Introdução
As guiñas são felinos de pequeno porte que habitam as florestas do Chile e da Argentina. Esses animais são difíceis de distinguir devido às pequenas e sutis manchas pretas em seu pelaje. No entanto, um estudo recente sugere que uma mudança no ângulo das armadilhas fotográficas pode ser a chave para uma melhor compreensão de suas populações, com implicações importantes para a conservação.

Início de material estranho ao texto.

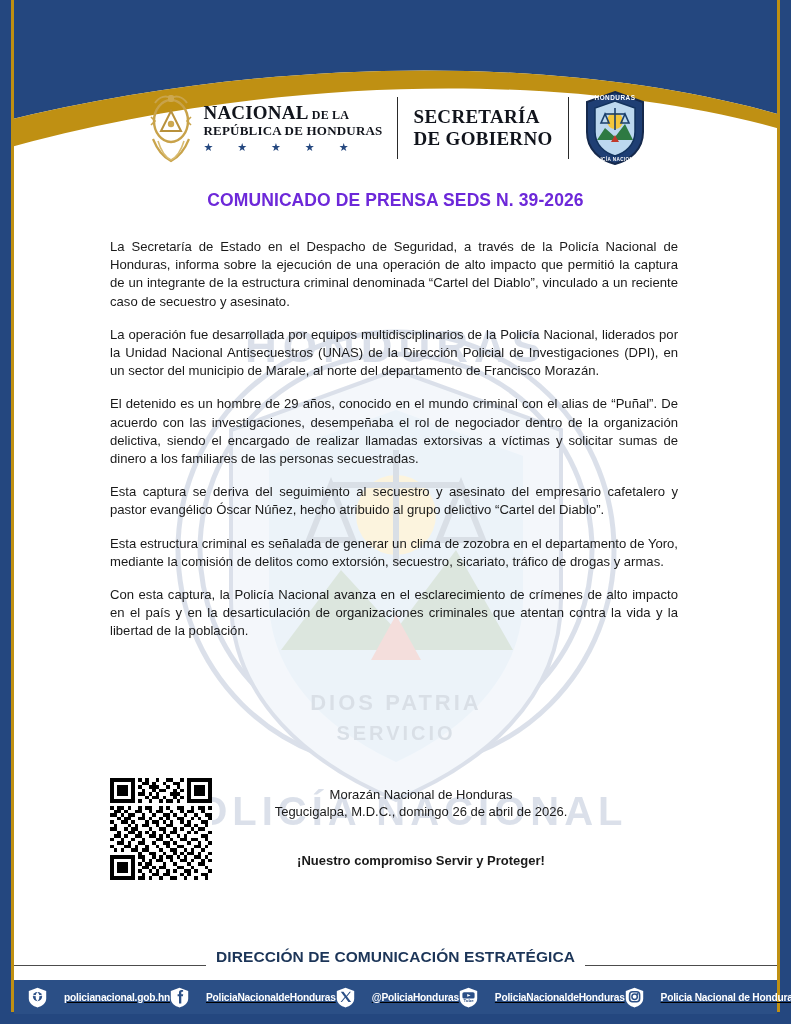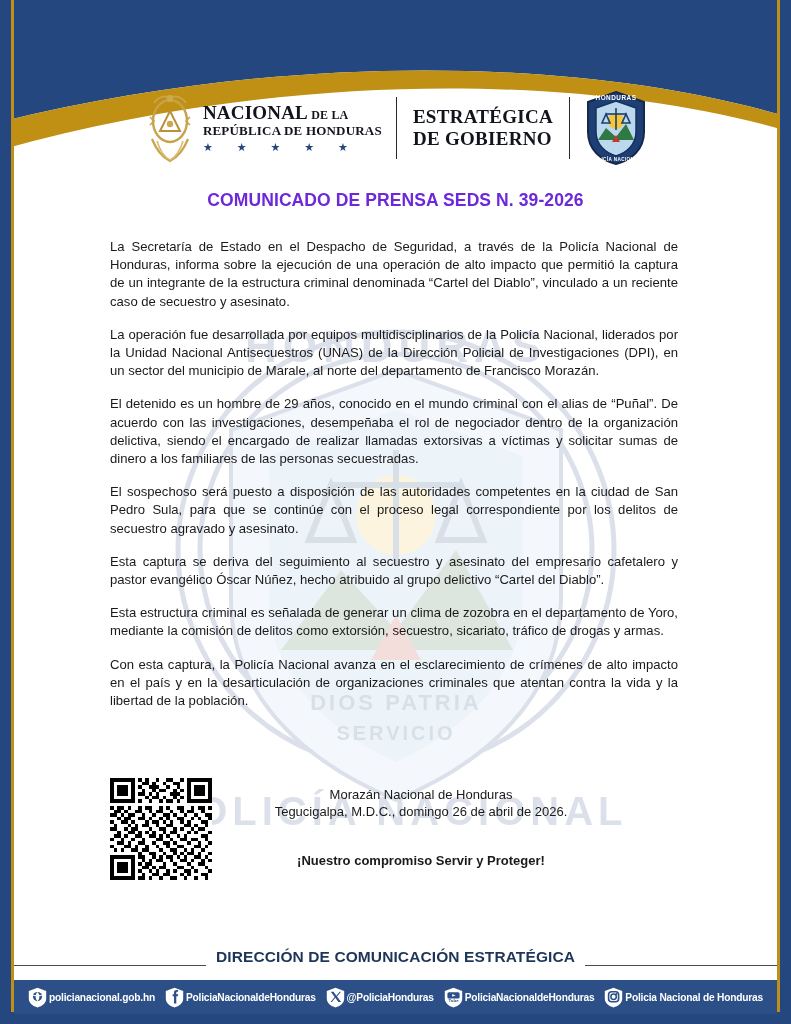--- a/index.html
+++ b/index.html
@@ -244,21 +244,22 @@
     display: flex;
     align-items: center;
     justify-content: space-between;
     padding: 0 14px;
     box-sizing: border-box;
     z-index: 8;
   }
   .social-item {
     display: flex;
     align-items: center;
-    gap: 2px;
+    gap: 17px;
+    text-decoration: underline;
   }
   .social-ico {
     width: 19px;
     height: 21px;
     flex: 0 0 auto;
   }
   .social-ico svg { width: 100%; height: 100%; display: block; }
   .social-label {
     font-size: 10.2px;
     font-weight: bold;
@@ -331,21 +332,21 @@
           <span>★</span>
           <span>★</span>
           <span>★</span>
         </div>
       </div>
     </div>
 
     <div class="divider-v"></div>
 
     <div class="seds-block">
-      <div>ESTRATÉGICA</div>
+      <div>SECRETARÍA</div>
       <div>DE GOBIERNO</div>
     </div>
 
     <div class="divider-v"></div>
 
     <div class="shield-block">
       <svg viewBox="0 0 62 76" xmlns="http://www.w3.org/2000/svg">
         <path d="M31 2 L59 12 L59 42 C59 60 46 70 31 74 C16 70 3 60 3 42 L3 12 Z" fill="#1f3f74" stroke="#15294c" stroke-width="2"></path>
         <path d="M31 11 L51 18 L51 42 C51 55 41 63 31 66 C21 63 11 55 11 42 L11 18 Z" fill="#bcd8ef" stroke="#13335e" stroke-width="1.5"></path>
         <path d="M13 50 L21 38 L31 47 L41 34 L49 50 Z" fill="#2e7a42"></path>
@@ -362,21 +363,20 @@
       </svg>
     </div>
   </div>
 
   <div class="doc-title">COMUNICADO DE PRENSA SEDS N. 39-2026</div>
 
   <div class="body-area">
     <p class="para">La Secretaría de Estado en el Despacho de Seguridad, a través de la Policía Nacional de Honduras, informa sobre la ejecución de una operación de alto impacto que permitió la captura de un integrante de la estructura criminal denominada “Cartel del Diablo”, vinculado a un reciente caso de secuestro y asesinato.</p>
     <p class="para">La operación fue desarrollada por equipos multidisciplinarios de la Policía Nacional, liderados por la Unidad Nacional Antisecuestros (UNAS) de la Dirección Policial de Investigaciones (DPI), en un sector del municipio de Marale, al norte del departamento de Francisco Morazán.</p>
     <p class="para">El detenido es un hombre de 29 años, conocido en el mundo criminal con el alias de “Puñal”. De acuerdo con las investigaciones, desempeñaba el rol de negociador dentro de la organización delictiva, siendo el encargado de realizar llamadas extorsivas a víctimas y solicitar sumas de dinero a los familiares de las personas secuestradas.</p>
-    <p class="para">El sospechoso será puesto a disposición de las autoridades competentes en la ciudad de San Pedro Sula, para que se continúe con el proceso legal correspondiente por los delitos de secuestro agravado y asesinato.</p>
     <p class="para">Esta captura se deriva del seguimiento al secuestro y asesinato del empresario cafetalero y pastor evangélico Óscar Núñez, hecho atribuido al grupo delictivo “Cartel del Diablo”.</p>
     <p class="para">Esta estructura criminal es señalada de generar un clima de zozobra en el departamento de Yoro, mediante la comisión de delitos como extorsión, secuestro, sicariato, tráfico de drogas y armas.</p>
     <p class="para">Con esta captura, la Policía Nacional avanza en el esclarecimiento de crímenes de alto impacto en el país y en la desarticulación de organizaciones criminales que atentan contra la vida y la libertad de la población.</p>
   </div>
 
   <div class="sign-area">
     <div class="qr">
       <svg viewBox="0 0 29 29" shape-rendering="crispEdges" xmlns="http://www.w3.org/2000/svg">
         <rect width="29" height="29" fill="#ffffff"></rect>
         <g fill="#000000">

O desafio de contar indivíduos
Normalmente, os pesquisadores colocam armadilhas fotográficas ao nível do solo para capturar imagens dos felinos à medida que eles passam. No entanto, distinguir uma guiña de outra a partir desse ângulo se provou extremamente desafiador. De acordo com Nicholas Galvez, professor associado da Pontifícia Universidade Católica do Chile, "Uma das perguntas fundamentais em ecologia é sempre quantos indivíduos existem ou quais são as densidades. Às vezes, isso soa como uma pergunta muito fácil, mas na verdade é muito difícil de responder no campo, especialmente com uma espécie tão pequena e críptica".
Uma solução inovadora
Para resolver esse problema, Galvez e sua equipe mudaram o ângulo das câmeras para apontar para baixo, em uma posição "zenital", fixando-as em galhos e postes em uma floresta temperada no Vale Reñihué, no norte da Patagônia, no Chile. Essa mudança permitiu que os cientistas identificassem 12 indivíduos com base em suas marcas únicas nas costas. Os resultados foram publicados na revista Oryx.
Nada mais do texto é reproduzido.